Finish operator-to-static-keys migration - eco-mcp, eco-spec, galaxy-gen, backend #41

Open
opened 2026-05-23 20:54:32 +00:00 by coilysiren · 0 comments
Owner

Originally filed by @coilysiren on 2026-05-20T08:22:21Z - https://github.com/coilysiren/infrastructure/issues/210

Multi-session tracker for finishing the operator-to-static-keys migration started this session.

Current state

Live on new pattern (operator-free):

  • repo-recall - in-pod sidecar (canary). #201, #202 (nodeSelector), #203 (port 80). http://repo-recall returns 200.
  • vmsingle - standalone ts-proxy Deployment (helm-managed workload pattern). #204. http://vmsingle and http://vmsingle:8428/health return 200.
  • forgejo - standalone ts-proxy Deployment (rootless-workload pattern). #209. Joined as forgejo-1 because the old forgejo device record still holds the name in the Tailscale admin console; manual delete + ts-forgejo pod restart will reclaim. Old forgejo device is offline.

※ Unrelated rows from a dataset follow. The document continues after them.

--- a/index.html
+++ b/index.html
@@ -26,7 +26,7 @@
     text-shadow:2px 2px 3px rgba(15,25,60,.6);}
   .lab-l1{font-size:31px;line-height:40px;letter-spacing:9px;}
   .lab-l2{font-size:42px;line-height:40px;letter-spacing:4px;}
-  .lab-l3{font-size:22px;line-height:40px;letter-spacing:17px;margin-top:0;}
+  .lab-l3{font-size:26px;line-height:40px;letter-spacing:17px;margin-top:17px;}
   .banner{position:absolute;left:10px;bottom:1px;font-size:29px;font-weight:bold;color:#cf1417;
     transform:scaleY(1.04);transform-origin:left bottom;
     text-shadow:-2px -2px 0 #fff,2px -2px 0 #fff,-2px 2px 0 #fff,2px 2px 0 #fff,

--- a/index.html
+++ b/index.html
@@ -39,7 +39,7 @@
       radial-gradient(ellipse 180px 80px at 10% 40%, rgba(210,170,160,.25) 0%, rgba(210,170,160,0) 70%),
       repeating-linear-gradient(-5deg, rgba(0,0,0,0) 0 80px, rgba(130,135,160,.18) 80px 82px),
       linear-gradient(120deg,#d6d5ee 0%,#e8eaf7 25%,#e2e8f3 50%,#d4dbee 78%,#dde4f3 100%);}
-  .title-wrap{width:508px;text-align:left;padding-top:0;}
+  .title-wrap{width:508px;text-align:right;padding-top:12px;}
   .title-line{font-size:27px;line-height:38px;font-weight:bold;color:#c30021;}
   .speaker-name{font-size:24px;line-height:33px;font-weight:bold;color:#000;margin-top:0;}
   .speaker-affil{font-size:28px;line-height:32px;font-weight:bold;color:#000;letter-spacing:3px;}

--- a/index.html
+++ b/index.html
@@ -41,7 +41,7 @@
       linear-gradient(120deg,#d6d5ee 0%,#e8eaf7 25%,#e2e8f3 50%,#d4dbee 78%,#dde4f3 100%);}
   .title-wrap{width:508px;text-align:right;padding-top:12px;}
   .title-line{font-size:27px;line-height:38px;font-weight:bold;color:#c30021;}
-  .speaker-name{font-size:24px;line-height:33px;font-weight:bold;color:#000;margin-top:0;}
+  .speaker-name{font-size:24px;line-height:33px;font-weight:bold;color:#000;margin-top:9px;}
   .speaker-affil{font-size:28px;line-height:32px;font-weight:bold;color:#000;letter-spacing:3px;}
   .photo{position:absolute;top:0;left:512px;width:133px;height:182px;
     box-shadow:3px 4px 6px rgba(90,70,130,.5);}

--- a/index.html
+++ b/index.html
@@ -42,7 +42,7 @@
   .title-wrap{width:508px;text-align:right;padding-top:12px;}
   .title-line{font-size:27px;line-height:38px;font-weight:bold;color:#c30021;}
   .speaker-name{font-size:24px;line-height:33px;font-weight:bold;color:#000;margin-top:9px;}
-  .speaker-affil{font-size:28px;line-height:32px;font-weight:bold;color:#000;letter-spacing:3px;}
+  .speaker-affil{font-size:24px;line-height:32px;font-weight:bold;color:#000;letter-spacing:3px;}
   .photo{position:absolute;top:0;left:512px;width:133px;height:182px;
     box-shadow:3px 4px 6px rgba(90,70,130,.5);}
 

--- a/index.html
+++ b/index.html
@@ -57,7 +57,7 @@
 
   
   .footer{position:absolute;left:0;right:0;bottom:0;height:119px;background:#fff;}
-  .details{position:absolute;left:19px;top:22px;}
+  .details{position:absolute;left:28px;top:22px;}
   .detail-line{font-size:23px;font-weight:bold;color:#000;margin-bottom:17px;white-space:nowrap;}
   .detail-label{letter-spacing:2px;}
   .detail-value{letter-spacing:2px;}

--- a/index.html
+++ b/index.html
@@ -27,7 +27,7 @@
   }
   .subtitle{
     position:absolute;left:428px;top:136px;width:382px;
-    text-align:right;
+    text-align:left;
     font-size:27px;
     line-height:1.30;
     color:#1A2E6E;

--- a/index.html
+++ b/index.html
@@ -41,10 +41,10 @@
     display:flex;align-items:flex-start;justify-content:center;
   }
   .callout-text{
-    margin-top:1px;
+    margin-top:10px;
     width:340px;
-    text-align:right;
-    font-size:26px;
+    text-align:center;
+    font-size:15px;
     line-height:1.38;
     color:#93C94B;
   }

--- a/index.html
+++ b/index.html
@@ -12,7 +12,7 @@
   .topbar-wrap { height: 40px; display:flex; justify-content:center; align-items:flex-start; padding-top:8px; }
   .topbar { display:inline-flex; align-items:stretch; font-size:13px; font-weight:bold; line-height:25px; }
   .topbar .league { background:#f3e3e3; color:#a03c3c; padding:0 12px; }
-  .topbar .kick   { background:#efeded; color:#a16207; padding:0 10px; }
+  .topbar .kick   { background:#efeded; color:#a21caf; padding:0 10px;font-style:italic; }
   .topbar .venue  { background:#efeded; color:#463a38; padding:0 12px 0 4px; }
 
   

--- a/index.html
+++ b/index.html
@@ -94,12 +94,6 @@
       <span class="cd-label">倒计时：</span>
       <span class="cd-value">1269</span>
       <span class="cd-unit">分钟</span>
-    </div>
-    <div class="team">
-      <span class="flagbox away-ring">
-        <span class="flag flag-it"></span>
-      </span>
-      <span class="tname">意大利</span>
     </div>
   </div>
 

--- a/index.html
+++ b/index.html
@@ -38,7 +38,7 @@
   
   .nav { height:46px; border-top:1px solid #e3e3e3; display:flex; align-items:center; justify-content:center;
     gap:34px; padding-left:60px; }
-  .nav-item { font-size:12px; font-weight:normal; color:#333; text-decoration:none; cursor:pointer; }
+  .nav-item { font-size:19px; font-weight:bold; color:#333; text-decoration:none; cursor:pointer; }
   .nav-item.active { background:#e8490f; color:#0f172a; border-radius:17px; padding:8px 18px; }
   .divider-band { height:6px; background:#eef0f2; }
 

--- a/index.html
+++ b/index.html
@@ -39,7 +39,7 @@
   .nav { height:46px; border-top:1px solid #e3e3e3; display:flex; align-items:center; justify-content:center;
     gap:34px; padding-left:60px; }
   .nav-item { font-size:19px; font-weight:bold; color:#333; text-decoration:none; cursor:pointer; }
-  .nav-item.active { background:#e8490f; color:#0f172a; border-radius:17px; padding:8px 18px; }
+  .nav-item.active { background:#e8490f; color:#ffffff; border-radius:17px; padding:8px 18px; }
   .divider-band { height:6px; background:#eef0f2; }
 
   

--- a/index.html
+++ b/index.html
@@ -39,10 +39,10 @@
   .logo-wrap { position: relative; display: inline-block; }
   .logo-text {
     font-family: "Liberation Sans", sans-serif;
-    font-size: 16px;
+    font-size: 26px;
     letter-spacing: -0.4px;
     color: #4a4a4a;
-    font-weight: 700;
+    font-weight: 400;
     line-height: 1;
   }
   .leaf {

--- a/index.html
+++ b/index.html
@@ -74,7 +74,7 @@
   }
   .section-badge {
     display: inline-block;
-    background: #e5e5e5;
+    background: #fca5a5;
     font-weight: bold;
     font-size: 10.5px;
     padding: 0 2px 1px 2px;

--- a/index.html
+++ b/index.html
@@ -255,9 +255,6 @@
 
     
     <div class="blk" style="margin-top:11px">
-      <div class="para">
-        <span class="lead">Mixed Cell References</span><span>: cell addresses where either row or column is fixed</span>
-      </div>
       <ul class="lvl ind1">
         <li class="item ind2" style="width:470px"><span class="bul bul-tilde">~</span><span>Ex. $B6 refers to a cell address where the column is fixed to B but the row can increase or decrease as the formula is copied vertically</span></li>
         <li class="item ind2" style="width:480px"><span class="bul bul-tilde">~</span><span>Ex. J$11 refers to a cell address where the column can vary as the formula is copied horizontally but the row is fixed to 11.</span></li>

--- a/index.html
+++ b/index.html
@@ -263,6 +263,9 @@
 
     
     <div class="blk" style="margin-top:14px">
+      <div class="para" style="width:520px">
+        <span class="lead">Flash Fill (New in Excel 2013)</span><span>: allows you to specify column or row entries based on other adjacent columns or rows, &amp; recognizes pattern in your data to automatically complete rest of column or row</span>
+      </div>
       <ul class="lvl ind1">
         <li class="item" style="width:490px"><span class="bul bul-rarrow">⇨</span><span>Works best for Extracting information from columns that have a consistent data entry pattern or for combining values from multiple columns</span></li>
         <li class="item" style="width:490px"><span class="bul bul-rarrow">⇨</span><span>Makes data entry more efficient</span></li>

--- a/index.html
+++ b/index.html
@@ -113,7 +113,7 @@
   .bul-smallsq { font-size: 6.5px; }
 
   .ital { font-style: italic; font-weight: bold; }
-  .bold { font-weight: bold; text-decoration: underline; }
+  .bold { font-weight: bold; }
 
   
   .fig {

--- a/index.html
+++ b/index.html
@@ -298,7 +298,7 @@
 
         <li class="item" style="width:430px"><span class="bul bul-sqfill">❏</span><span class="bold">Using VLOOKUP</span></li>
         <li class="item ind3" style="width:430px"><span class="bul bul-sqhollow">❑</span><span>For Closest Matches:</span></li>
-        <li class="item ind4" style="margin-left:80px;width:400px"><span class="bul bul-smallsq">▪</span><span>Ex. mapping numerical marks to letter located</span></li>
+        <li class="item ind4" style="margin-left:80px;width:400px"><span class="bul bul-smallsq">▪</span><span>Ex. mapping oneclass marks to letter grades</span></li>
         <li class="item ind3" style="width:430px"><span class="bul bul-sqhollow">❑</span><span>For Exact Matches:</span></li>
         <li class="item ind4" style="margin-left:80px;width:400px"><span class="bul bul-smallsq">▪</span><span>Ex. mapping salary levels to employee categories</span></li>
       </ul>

Manifest changes pushed, blocked from landing:

  • galaxy-gen (coilysiren/galaxy-gen#72). CI's build-and-publish.yml uses kubectl set image only, never apply -f deploy/main.yml, so the sidecar manifest never reaches the cluster. Workflow needs to add an envsubst+apply step, OR we ship the apply manually.
  • eco-mcp (coilysiren/eco-mcp-app#60). CI uses the legacy TS_OAUTH_CLIENT_ID/SECRET pattern. That credential is broken (related to but distinct from #198's operator-oauth). Workflow also reads config.yml which doesn't exist locally or on kai-server. CI has been failing for ~7 days; the workload pod is 7 days old.
  • eco-spec (coilysiren/eco-jobs-tracker#42). Same as eco-mcp.
  • backend (coilysiren/backend#64). Same as eco-mcp. Plus pre-existing ImagePullBackOff unrelated to either thread.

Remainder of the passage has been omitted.